Néanmoins se posent régulièrement des questions auxquelles il n’existe pas de solutions toutes faites, et la réglementation tâtonne encore. La question du sort des intérêts des sommes saisies lors de leur restitution par l’Agrasc demeure juridiquement nébuleuse. Des incertitudes ont également vu le jour sur les crypto-monnaies, qui peuvent se déprécier fortement pendant une saisie. La solution proposée par l’Agrasc est de vendre immédiatement ces crypto-actifs pour éviter que la responsabilité de l’État ne soit engagée.
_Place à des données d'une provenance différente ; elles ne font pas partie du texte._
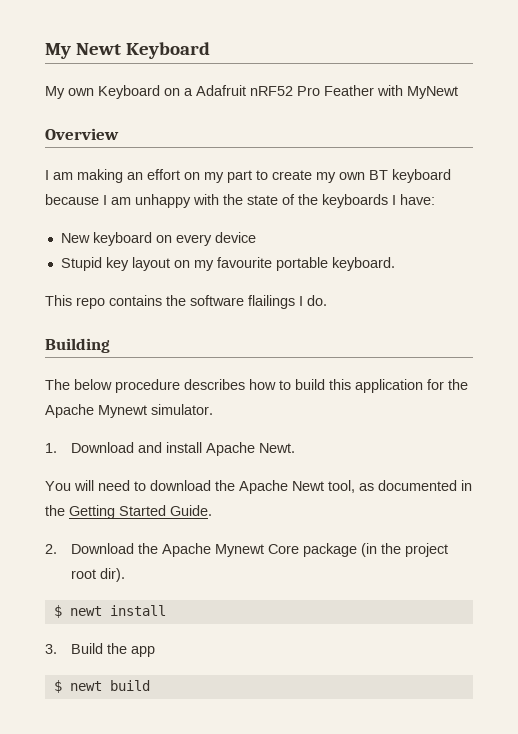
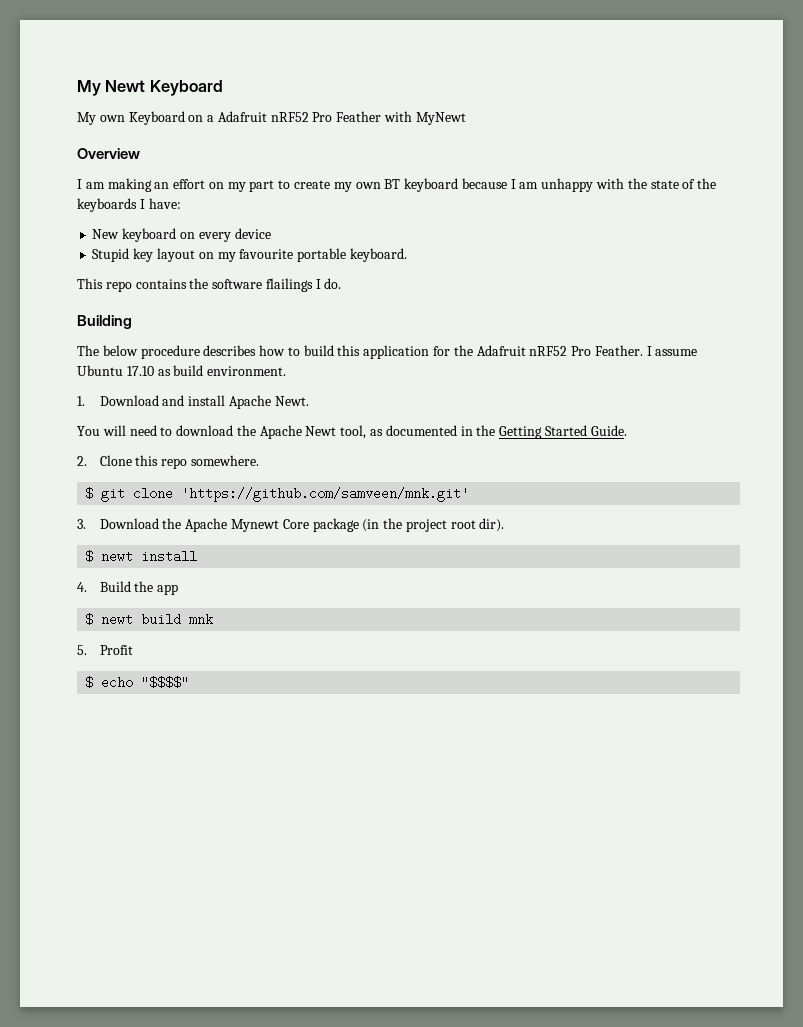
- The below procedure describes how to build this application for the Apache Mynewt simulator.
+ The below procedure describes how to build this application for the Adafruit nRF52 Pro Feather. I assume Ubuntu 17.10 as build environment.
- 2. Download the Apache Mynewt Core package (in the project root dir).
+ 2. Clone this repo somewhere.
+ $ git clone 'https://github.com/samveen/mnk.git'
+ 3. Download the Apache Mynewt Core package (in the project root dir).
- 3. Build the app
+ 4. Build the app
- $ newt build
+ $ newt build mnk
+ 5. Profit
+ $ echo "$$$$"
Quels conseils pouvez-vous donner
aux chefs d’entreprise ?
Ils doivent tout d’abord avoir conscience qu’une saisie pénale peut provenir de canaux multiples : un contrôle de l’Urssaf, du Fisc, de la DIRECCTE, pour soupçons de travail dissimulé, de fraude fiscale ou de pratiques commerciales trompeuses. Les plus redoutables et les plus inattendues sont sans doute celles en provenance de Tracfin, qui cible les transactions suspectes et passe le relais au Parquet au moindre doute, sans qu’il n’y ait une enquête véritablement aboutie. Cela peut avoir pour résultat de renverser la charge de la preuve et de contraindre l’entreprise à se justifier alors que l’autorité judiciaire ne sait pas précisément quelle infraction lui reprocher. Ce risque est à prendre très au sérieux et, en cas de procédure administrative, il faut donc agir très vite, en contestant ou en proposant un règlement amiable pour que le dossier ne dérive pas au pénal. Ces procédures offrent beaucoup de recours, et, paradoxalement, les chances de restitution augmentent au fur et à mesure qu’avance la procédure. Il y a d’ailleurs plus de restitutions que de confiscations, en particulier concernant les biens qui appartiennent à des entreprises. Il existe par ailleurs des stratégies pour limiter les risques de nouvelles saisies, comme procéder à des restructurations pour écarter un dirigeant qui serait problématique. L’entreprise doit donc dédramatiser. Une saisie immobilière n’empêche pas d’occuper les lieux et les collaborateurs ne vont pas trouver porte close du jour au lendemain. De même la saisie bancaire ne provoque pas automatiquement la fin des concours bancaires, la fermeture des comptes peut émaner de la banque mais pas de l’Autorité judiciaire. Par ailleurs, si l’entreprise saisie reconstitue sa trésorerie, il n’y aura pas automatiquement de nouvelle saisie.
Le problème essentiel est de concilier le temps de l’entreprise avec celui de la procédure pénale, tout en restant conscient que les restitutions totales ou partielles peuvent intervenir à n’importe quel moment de la procédure.